• Task directions: From the first line of the listing below through the line with "application, including the", transcribe exactly and skip the pictures.
══ Material for this task
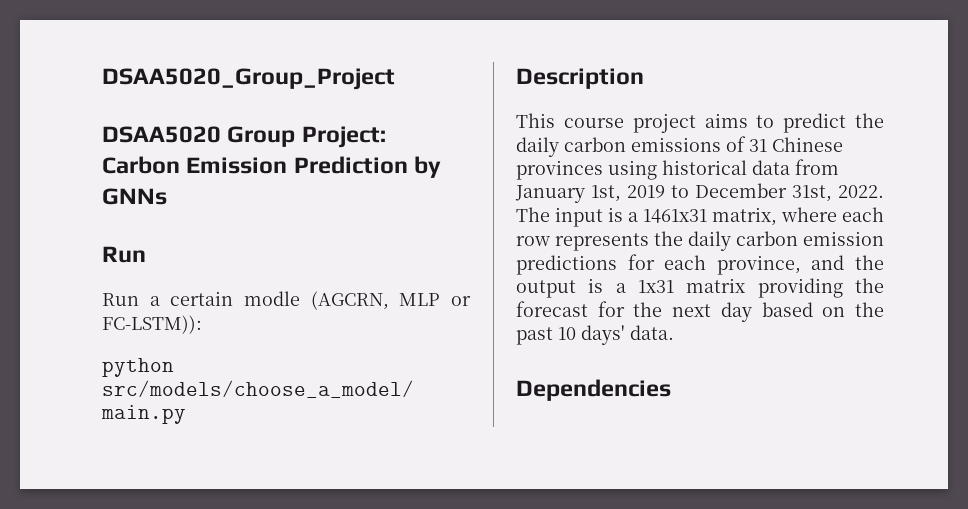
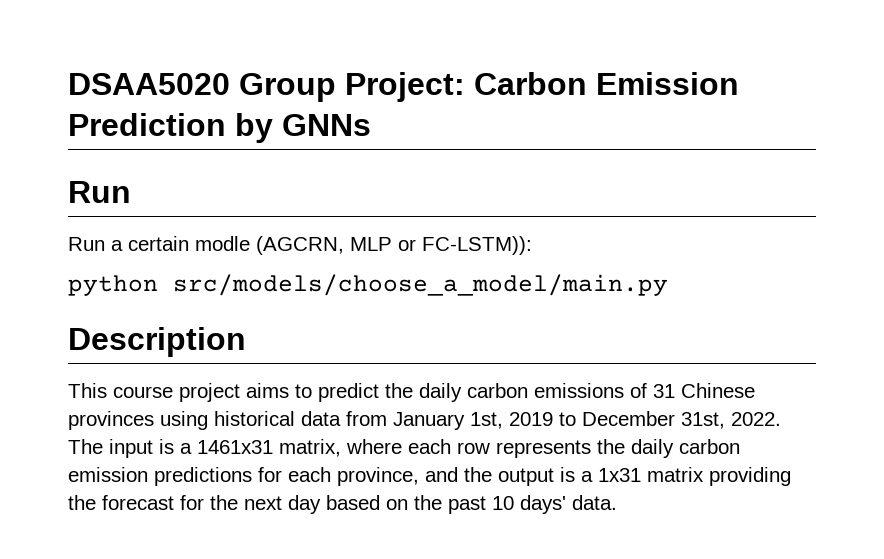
- DSAA5020_Group_Project
- Dependencies

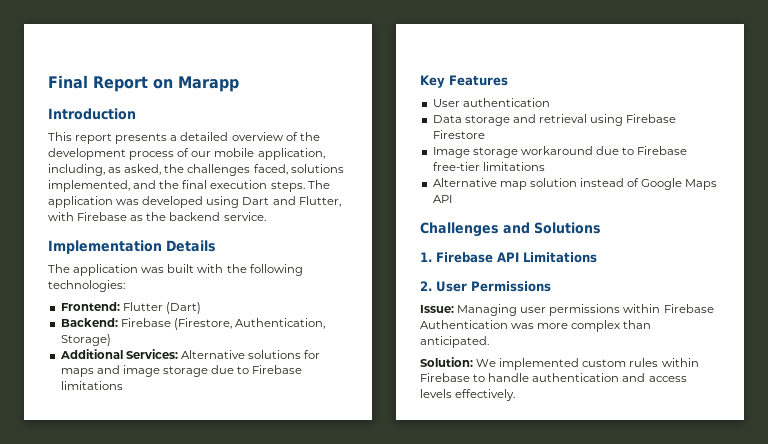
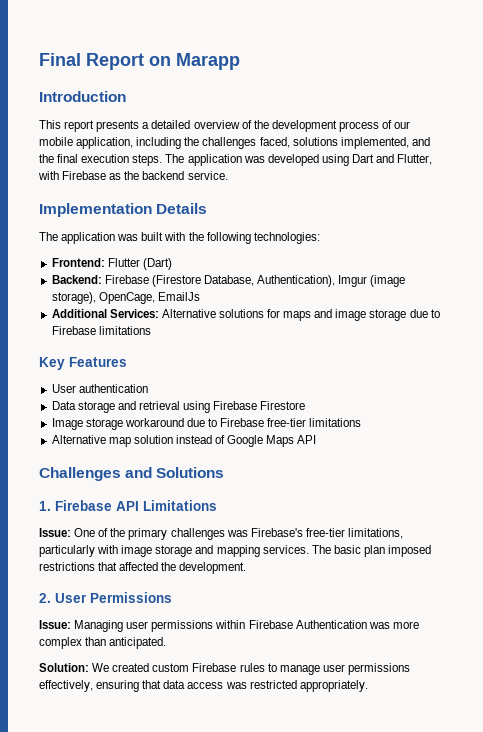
- This report presents a detailed overview of the development process of our mobile application, including, as asked, the challenges faced, solutions implemented, and the final execution steps.
+ This report presents a detailed overview of the development process of our mobile application, including the challenges faced, solutions implemented, and the final execution steps.
- Backend: Firebase (Firestore, Authentication, Storage)
+ Backend: Firebase (Firestore Database, Authentication), Imgur (image storage), OpenCage, EmailJs
+ Issue: One of the primary challenges was Firebase's free-tier limitations, particularly with image storage and mapping services. The basic plan imposed restrictions that affected the development.
- Solution: We implemented custom rules within Firebase to handle authentication and access levels effectively.
+ Solution: We created custom Firebase rules to manage user permissions effectively, ensuring that data access was restricted appropriately.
════
• Answer to this problem:
- DSAA5020_Group_Project
- Dependencies

- This report presents a detailed overview of the development process of our mobile application, including, as asked, the challenges faced, solutions implemented, and the final execution steps.
+ This report presents a detailed overview of the development process of our mobile application, including the challenges faced, solutions implemented, and the final execution steps.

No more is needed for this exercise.